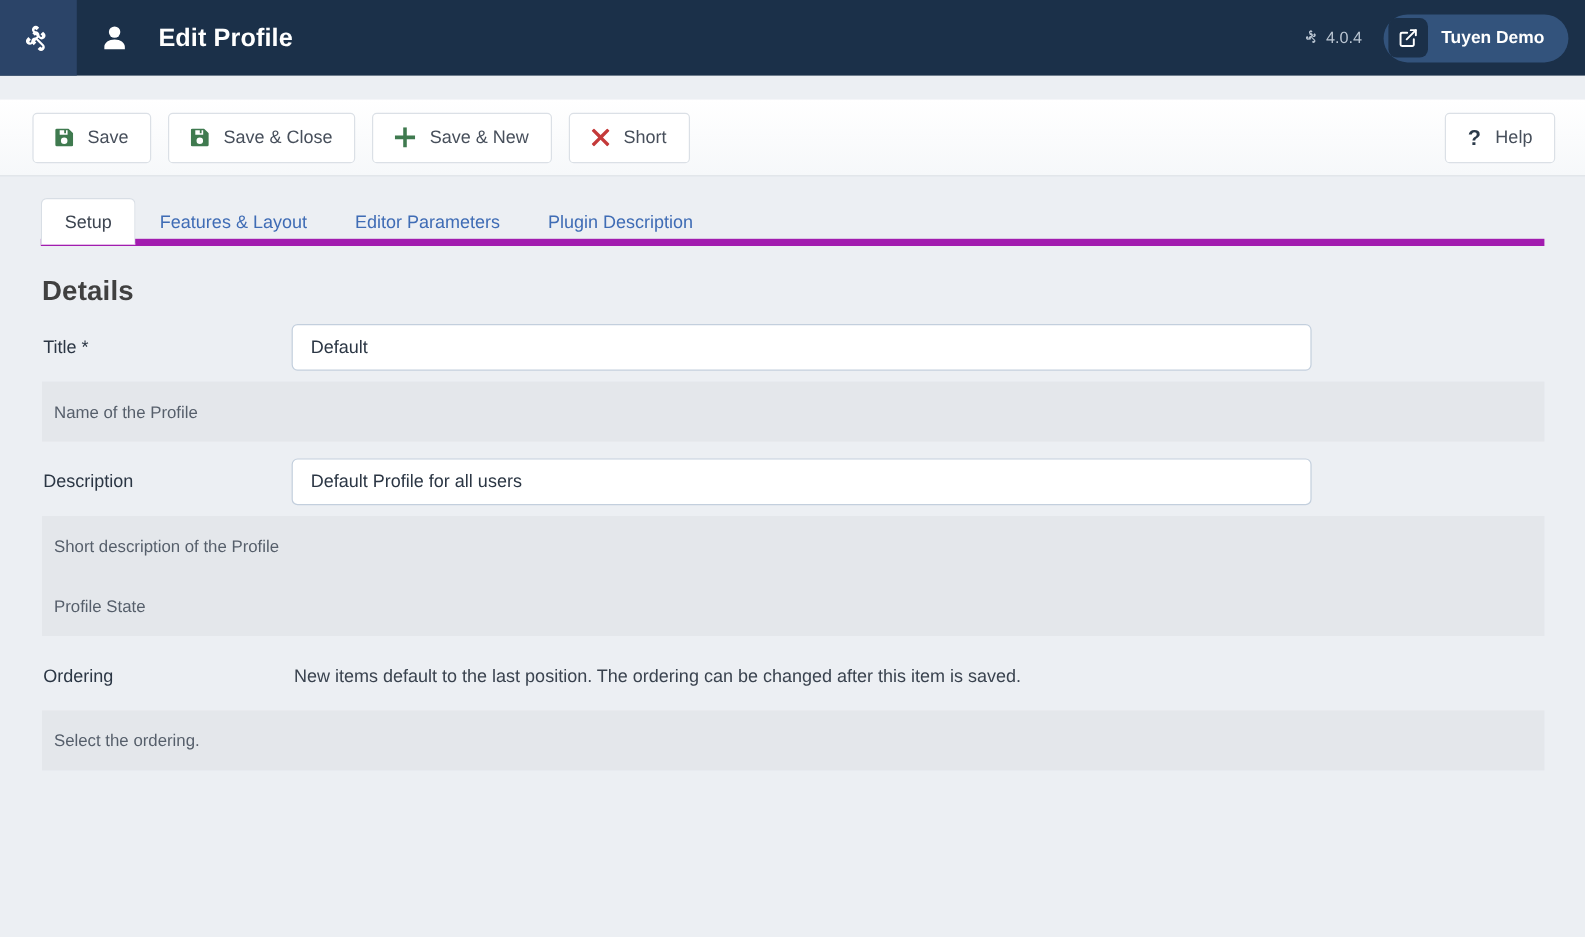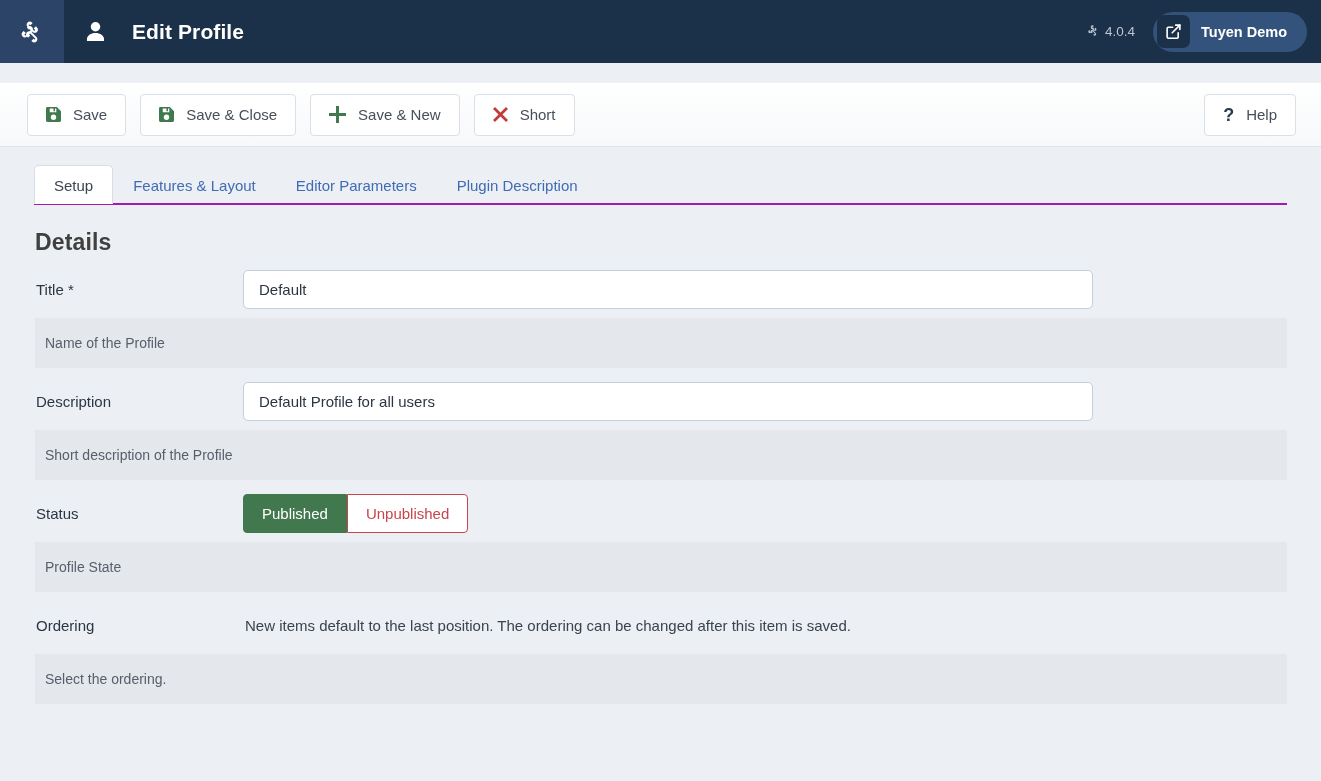"Setup" .tabs { align-items: center -> flex-start; border-bottom: 2px solid #a21caf -> 6px solid #a21caf }
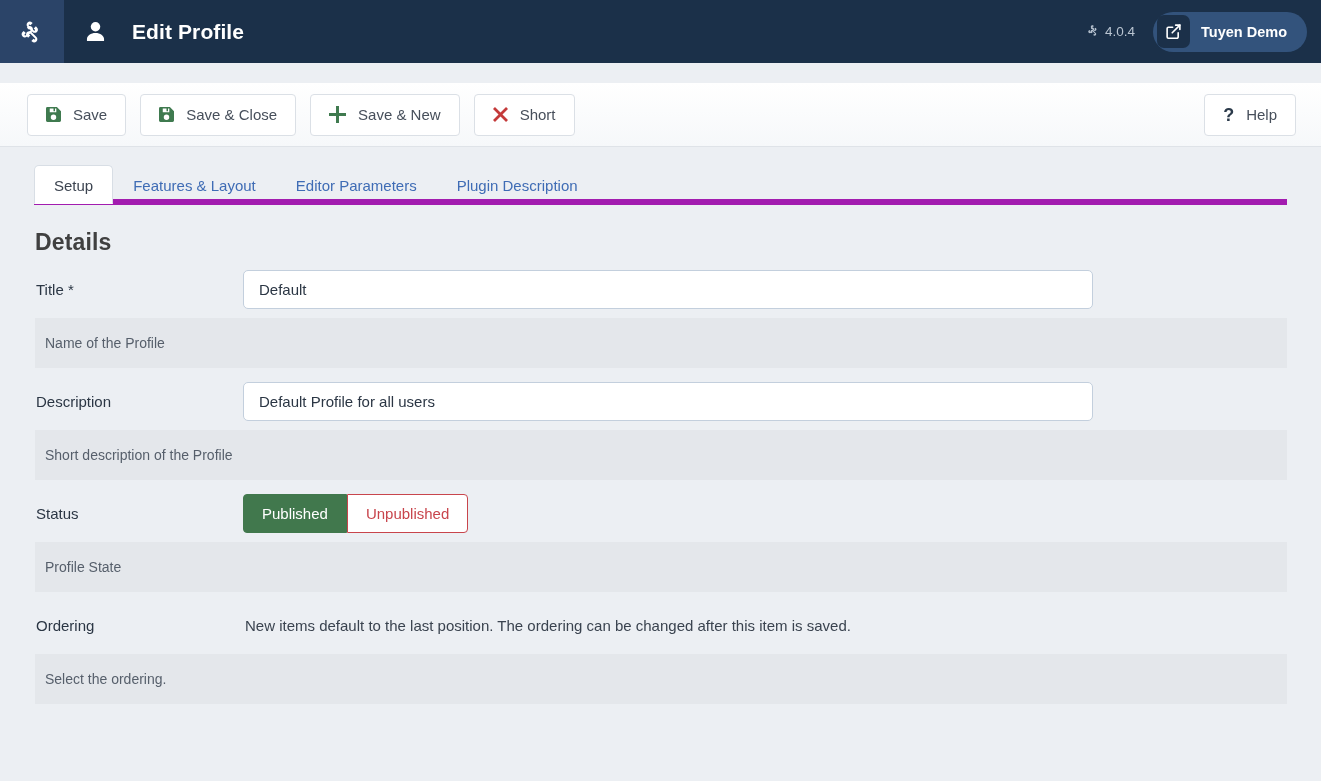"Status" div.field-row { html: <div> <div>Status</div> <div> <div> <button>Published</button> <button>Unpublished</button> </div> </div> </div> -> none }
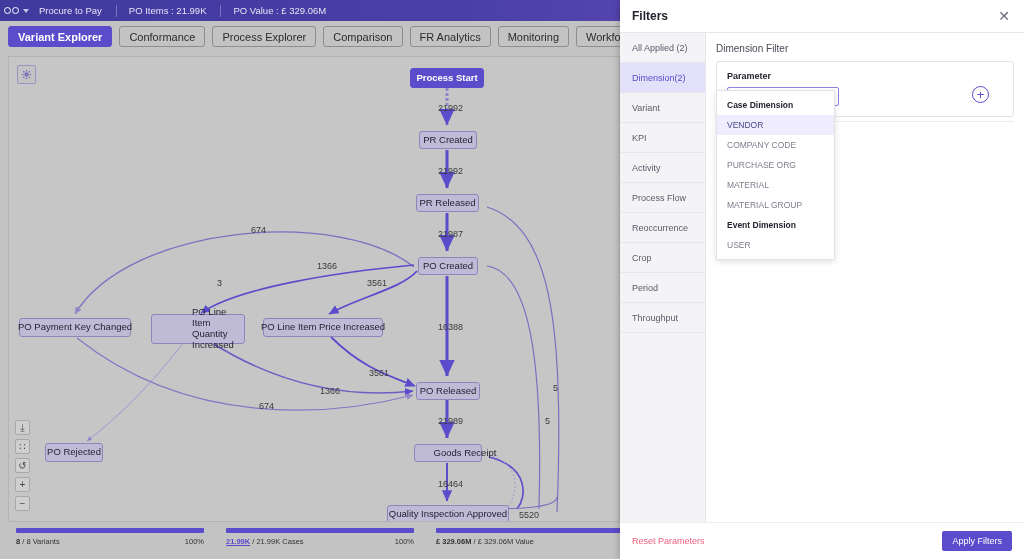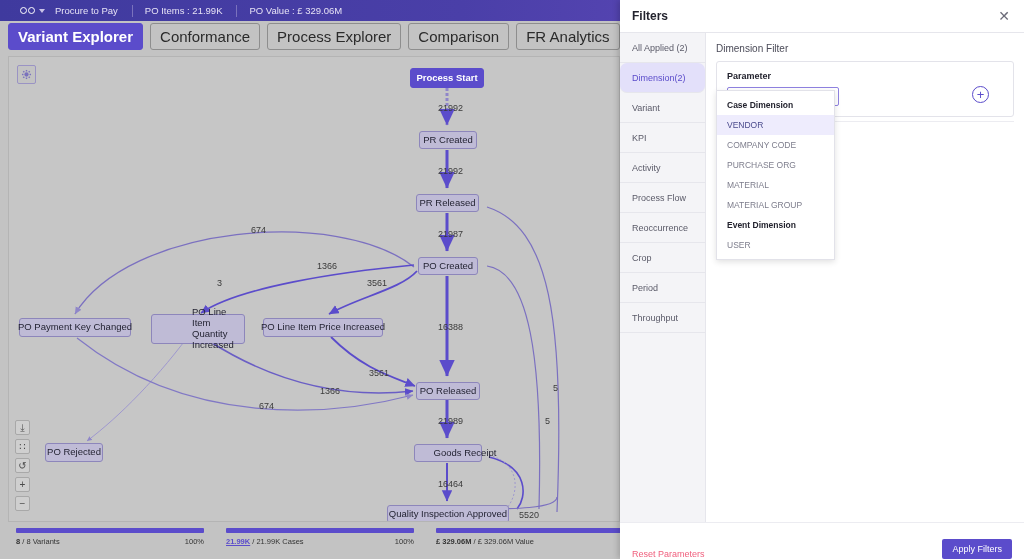"Procure to Pay" .topbar { padding-left: 20px -> 4px }
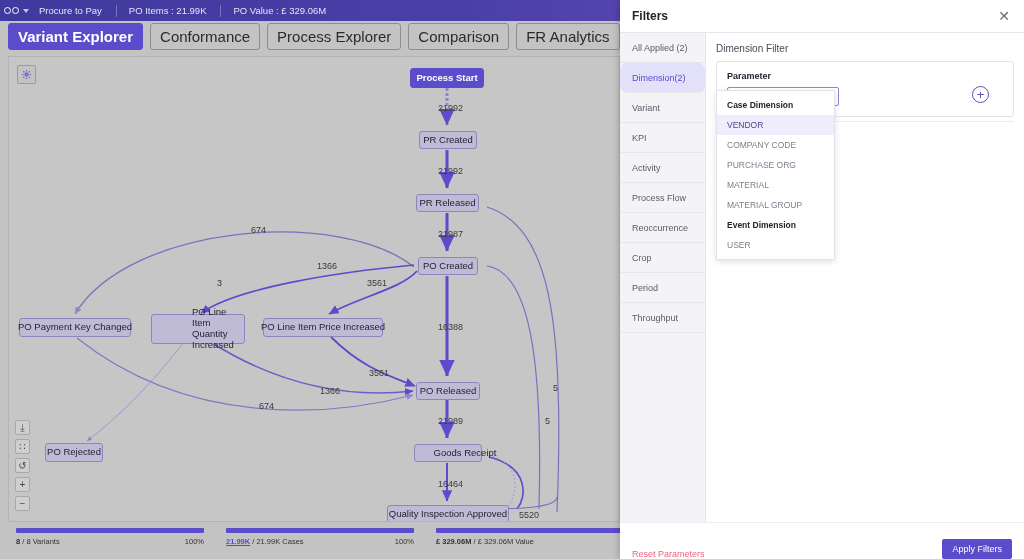"Variant Explorer" .tab { font-size: 15px -> 11px; height: 27px -> 21px }
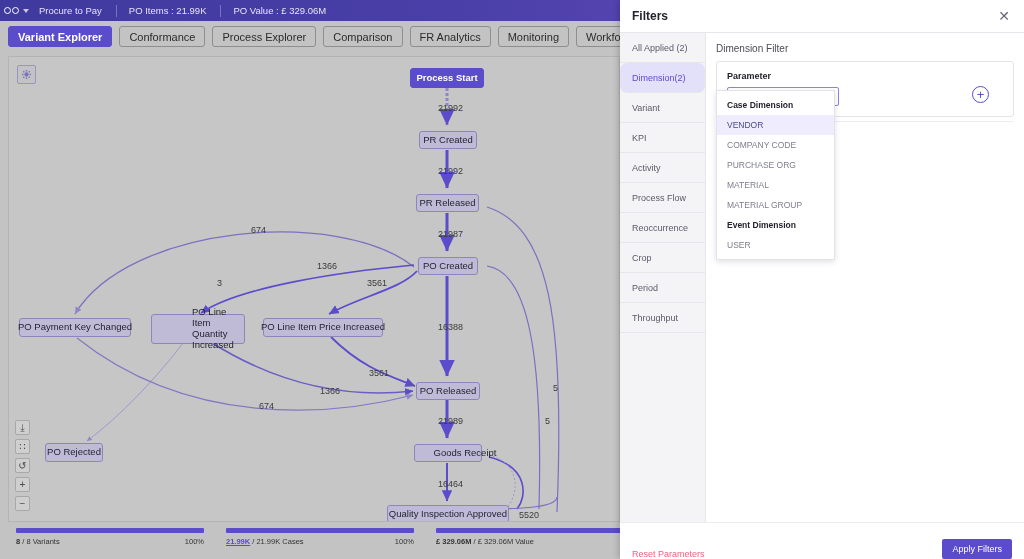"Dimension(2)" .side-item.active { border-radius: 7px -> none }
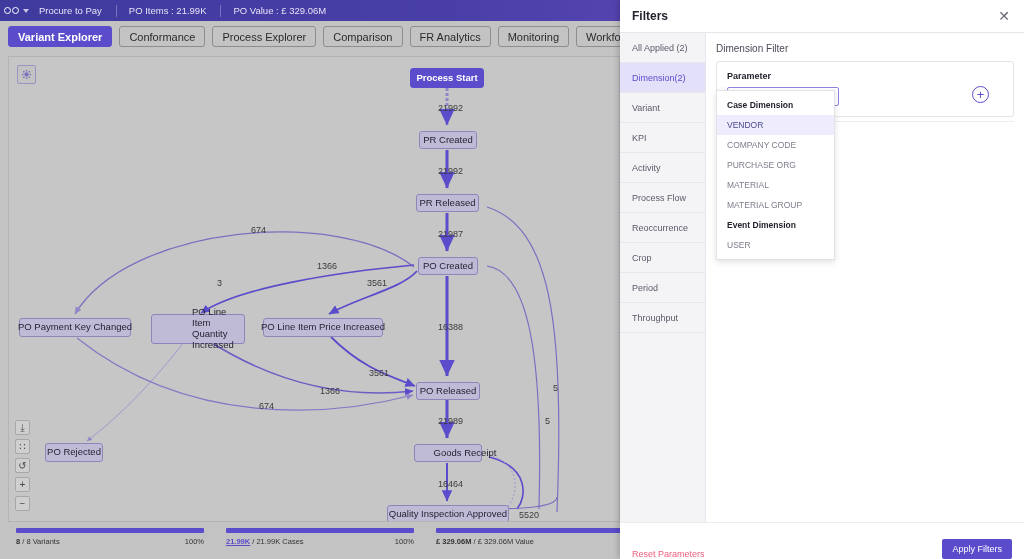"Reset Parameters" .panel-foot { align-items: flex-end -> center }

_ _ _ _ _ _ _

▶ PROBLEM STATEMENT: Copy out the records exactly. Do not include the pictures.

▶ EXPECTED OUTPUT:
"Setup" .tabs { align-items: center -> flex-start; border-bottom: 2px solid #a21caf -> 6px solid #a21caf }
"Status" div.field-row { html: <div> <div>Status</div> <div> <div> <button>Published</button> <button>Unpublished</button> </div> </div> </div> -> none }
"Procure to Pay" .topbar { padding-left: 20px -> 4px }
"Variant Explorer" .tab { font-size: 15px -> 11px; height: 27px -> 21px }
"Dimension(2)" .side-item.active { border-radius: 7px -> none }
"Reset Parameters" .panel-foot { align-items: flex-end -> center }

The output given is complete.